* **Material provided**
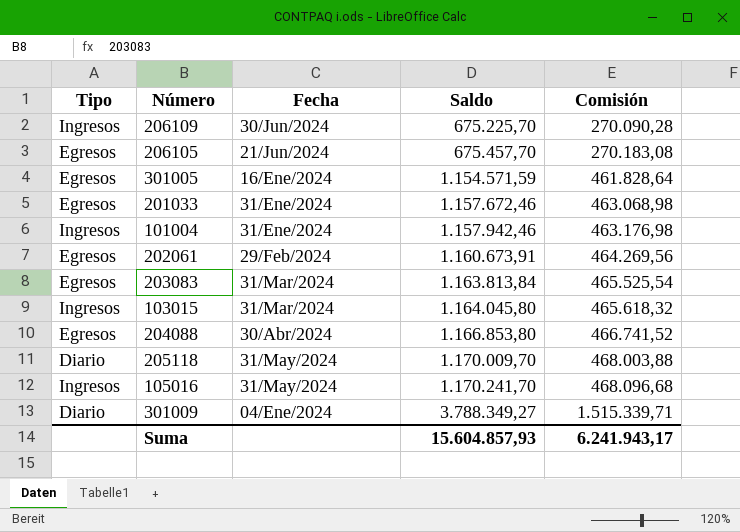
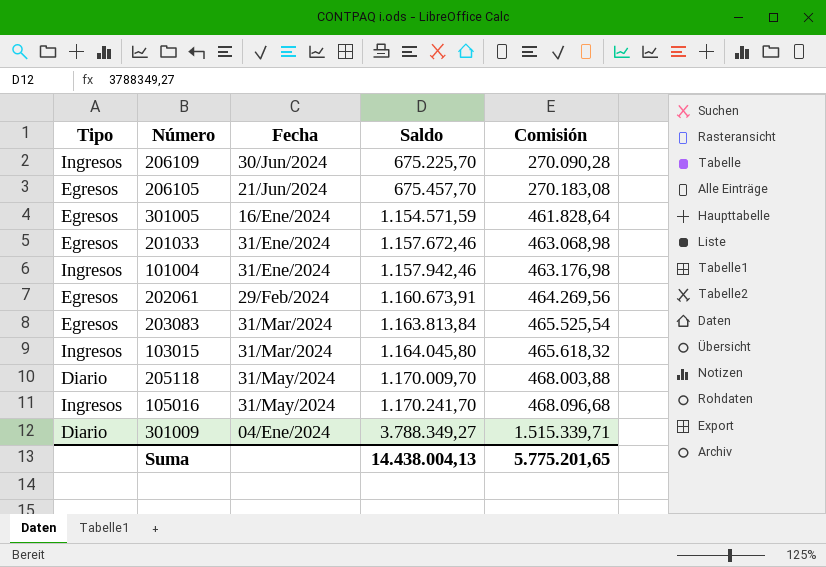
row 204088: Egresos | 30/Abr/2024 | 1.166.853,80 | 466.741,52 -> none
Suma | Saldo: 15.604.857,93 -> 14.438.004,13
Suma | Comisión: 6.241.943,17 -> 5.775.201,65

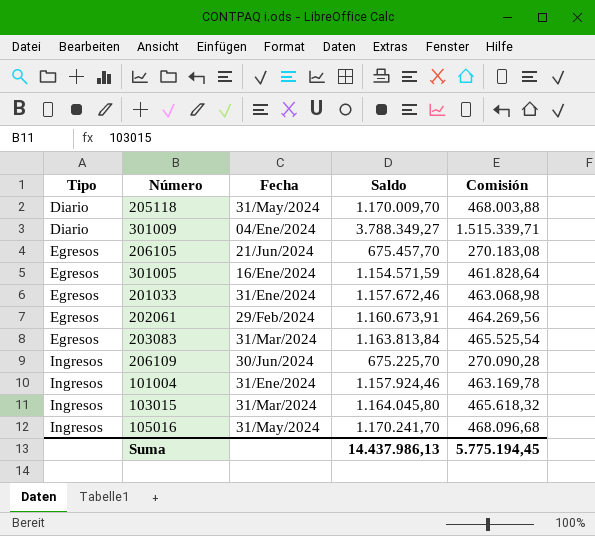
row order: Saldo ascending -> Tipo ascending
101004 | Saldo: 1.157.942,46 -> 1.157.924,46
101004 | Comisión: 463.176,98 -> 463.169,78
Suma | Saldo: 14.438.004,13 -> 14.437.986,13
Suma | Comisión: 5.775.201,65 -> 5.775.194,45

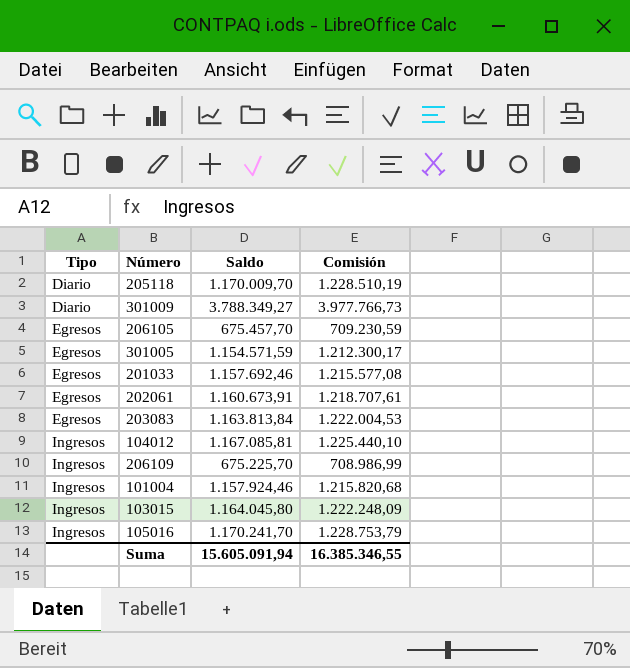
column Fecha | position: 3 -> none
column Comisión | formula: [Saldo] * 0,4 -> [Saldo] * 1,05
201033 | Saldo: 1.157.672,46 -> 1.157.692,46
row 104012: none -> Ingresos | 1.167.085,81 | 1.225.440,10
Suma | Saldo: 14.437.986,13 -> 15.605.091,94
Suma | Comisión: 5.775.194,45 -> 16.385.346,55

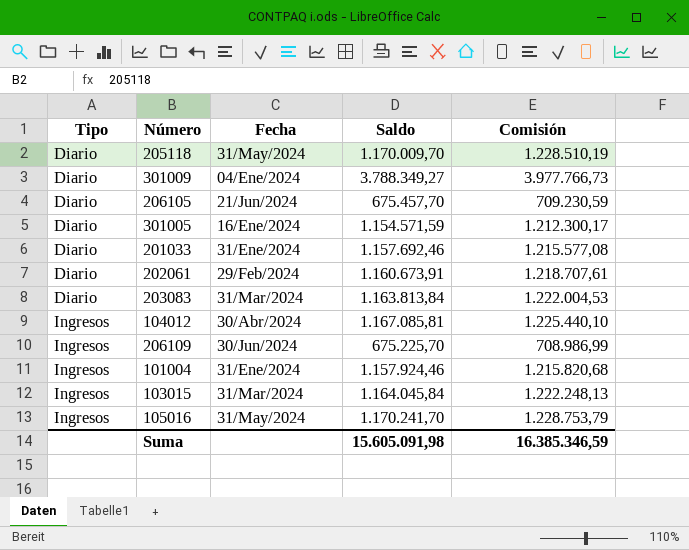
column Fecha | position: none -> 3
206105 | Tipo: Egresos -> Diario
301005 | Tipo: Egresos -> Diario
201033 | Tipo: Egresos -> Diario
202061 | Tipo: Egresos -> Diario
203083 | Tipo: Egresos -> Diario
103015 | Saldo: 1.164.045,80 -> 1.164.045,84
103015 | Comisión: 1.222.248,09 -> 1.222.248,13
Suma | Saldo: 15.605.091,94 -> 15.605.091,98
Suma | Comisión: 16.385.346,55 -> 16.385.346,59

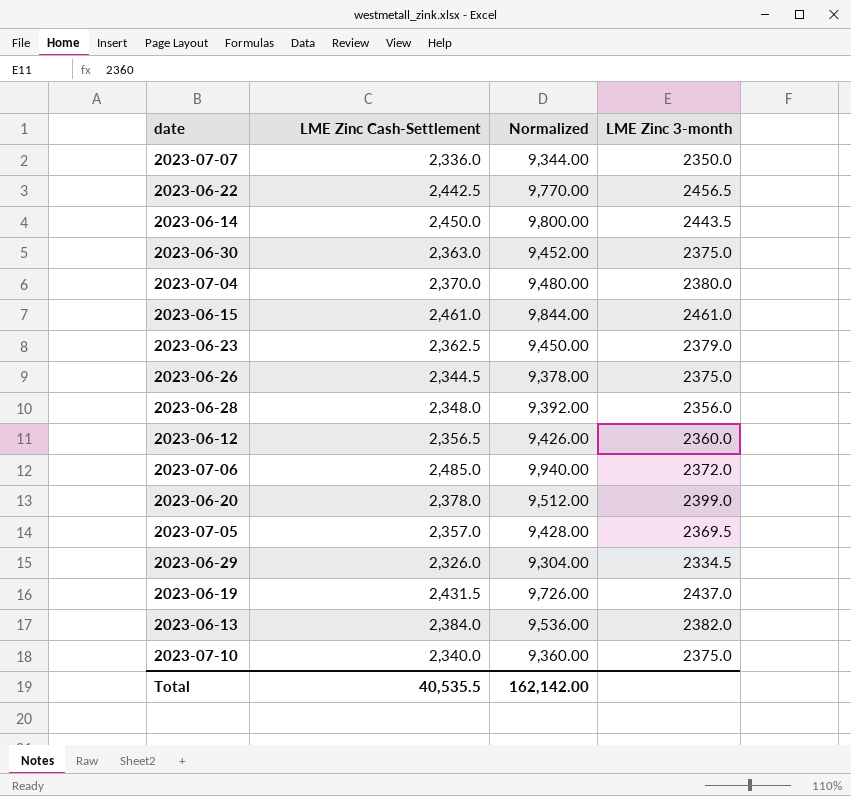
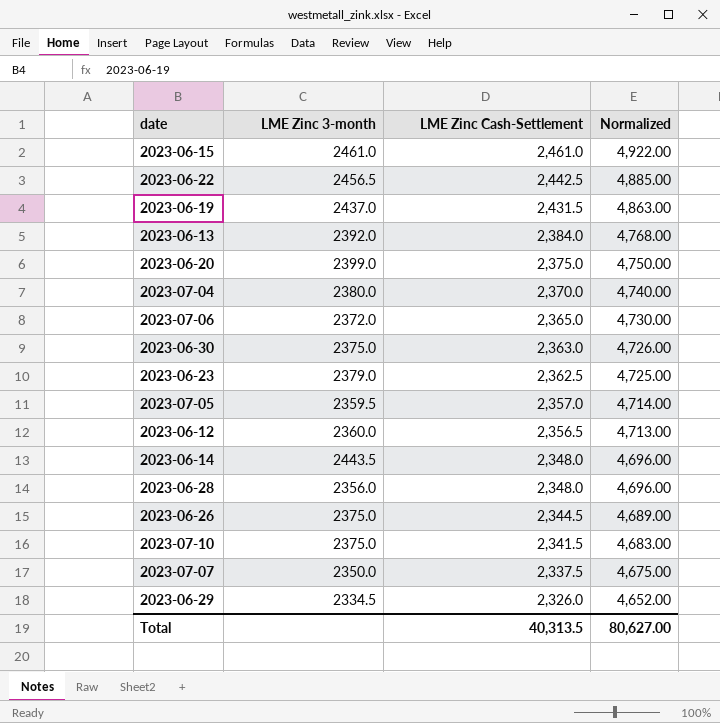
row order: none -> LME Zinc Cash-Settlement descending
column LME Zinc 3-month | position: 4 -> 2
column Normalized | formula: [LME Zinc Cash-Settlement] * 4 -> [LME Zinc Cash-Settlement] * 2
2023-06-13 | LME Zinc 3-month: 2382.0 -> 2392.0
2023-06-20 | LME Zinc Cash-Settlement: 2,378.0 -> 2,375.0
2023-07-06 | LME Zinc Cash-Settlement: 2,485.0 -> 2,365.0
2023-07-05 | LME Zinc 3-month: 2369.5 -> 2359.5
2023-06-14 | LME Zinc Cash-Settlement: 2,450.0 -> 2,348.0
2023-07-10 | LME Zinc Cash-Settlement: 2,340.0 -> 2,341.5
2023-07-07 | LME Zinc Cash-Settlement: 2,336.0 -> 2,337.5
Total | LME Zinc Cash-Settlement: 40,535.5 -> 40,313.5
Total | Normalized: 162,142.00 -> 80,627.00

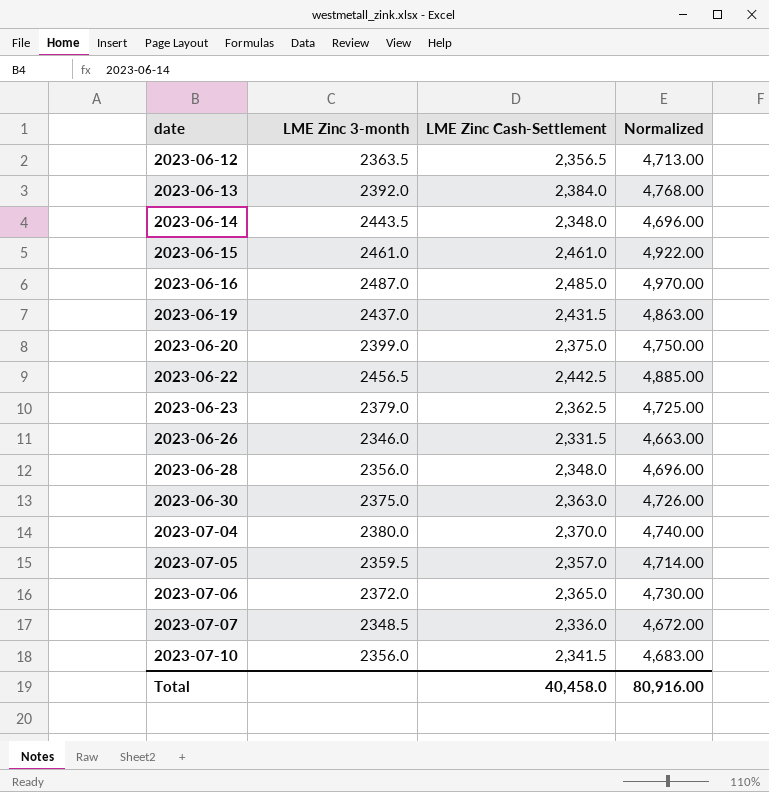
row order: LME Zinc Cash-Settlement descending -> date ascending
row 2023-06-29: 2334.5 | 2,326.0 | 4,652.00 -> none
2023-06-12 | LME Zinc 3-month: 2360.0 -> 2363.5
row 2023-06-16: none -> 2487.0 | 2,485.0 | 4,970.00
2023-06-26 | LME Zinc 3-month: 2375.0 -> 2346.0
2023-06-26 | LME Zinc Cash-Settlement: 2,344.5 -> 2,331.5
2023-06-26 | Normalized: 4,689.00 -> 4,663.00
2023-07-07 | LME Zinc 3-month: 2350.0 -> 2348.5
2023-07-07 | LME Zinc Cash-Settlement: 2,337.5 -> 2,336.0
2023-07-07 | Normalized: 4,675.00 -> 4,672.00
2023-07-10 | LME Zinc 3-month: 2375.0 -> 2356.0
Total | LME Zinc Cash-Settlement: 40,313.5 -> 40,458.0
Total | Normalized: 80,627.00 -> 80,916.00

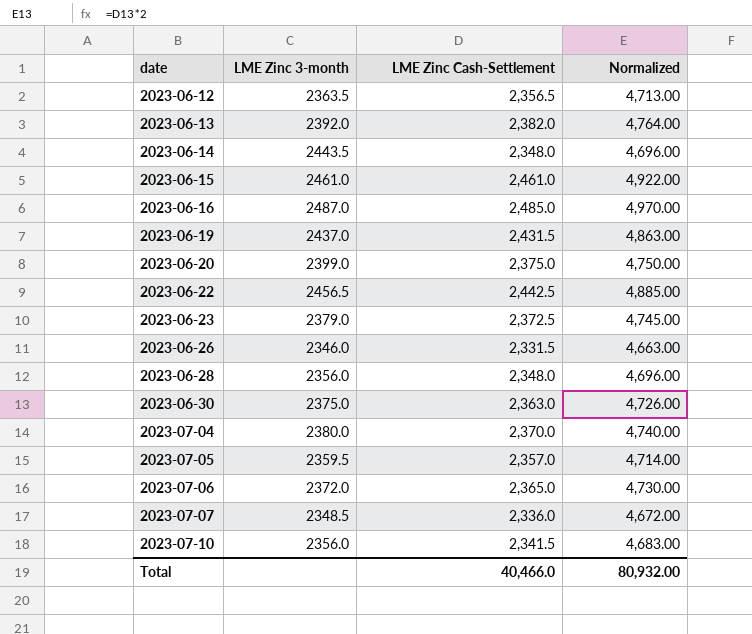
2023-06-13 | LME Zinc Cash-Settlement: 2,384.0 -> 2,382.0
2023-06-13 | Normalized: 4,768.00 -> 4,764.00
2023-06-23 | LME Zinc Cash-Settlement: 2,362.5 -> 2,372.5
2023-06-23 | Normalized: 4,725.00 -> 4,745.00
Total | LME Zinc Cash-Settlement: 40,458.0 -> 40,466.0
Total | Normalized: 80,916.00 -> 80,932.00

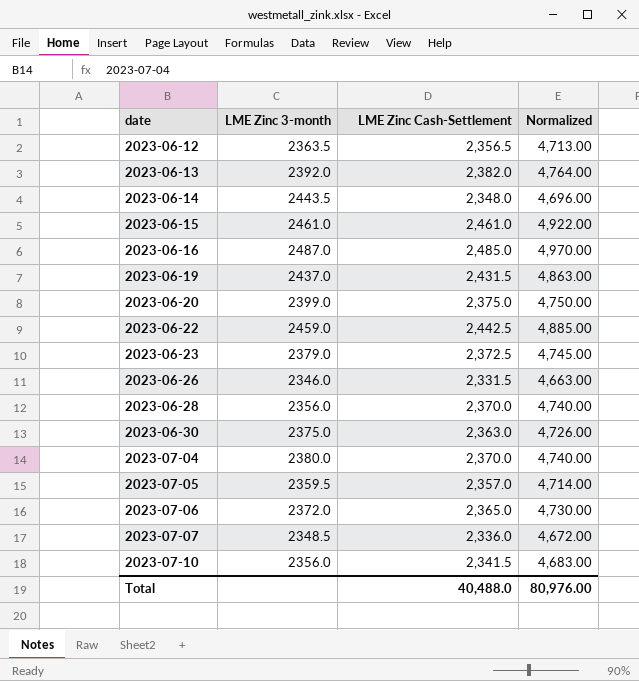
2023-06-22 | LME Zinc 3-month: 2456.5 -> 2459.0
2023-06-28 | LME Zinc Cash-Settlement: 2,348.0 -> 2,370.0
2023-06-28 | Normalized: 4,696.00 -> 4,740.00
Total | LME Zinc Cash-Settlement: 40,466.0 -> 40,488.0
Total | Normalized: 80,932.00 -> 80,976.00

* **Goal of the exercise**
Copy every line of the data that carries the word "Tipo".

* **Response below**
row order: Saldo ascending -> Tipo ascending
206105 | Tipo: Egresos -> Diario
301005 | Tipo: Egresos -> Diario
201033 | Tipo: Egresos -> Diario
202061 | Tipo: Egresos -> Diario
203083 | Tipo: Egresos -> Diario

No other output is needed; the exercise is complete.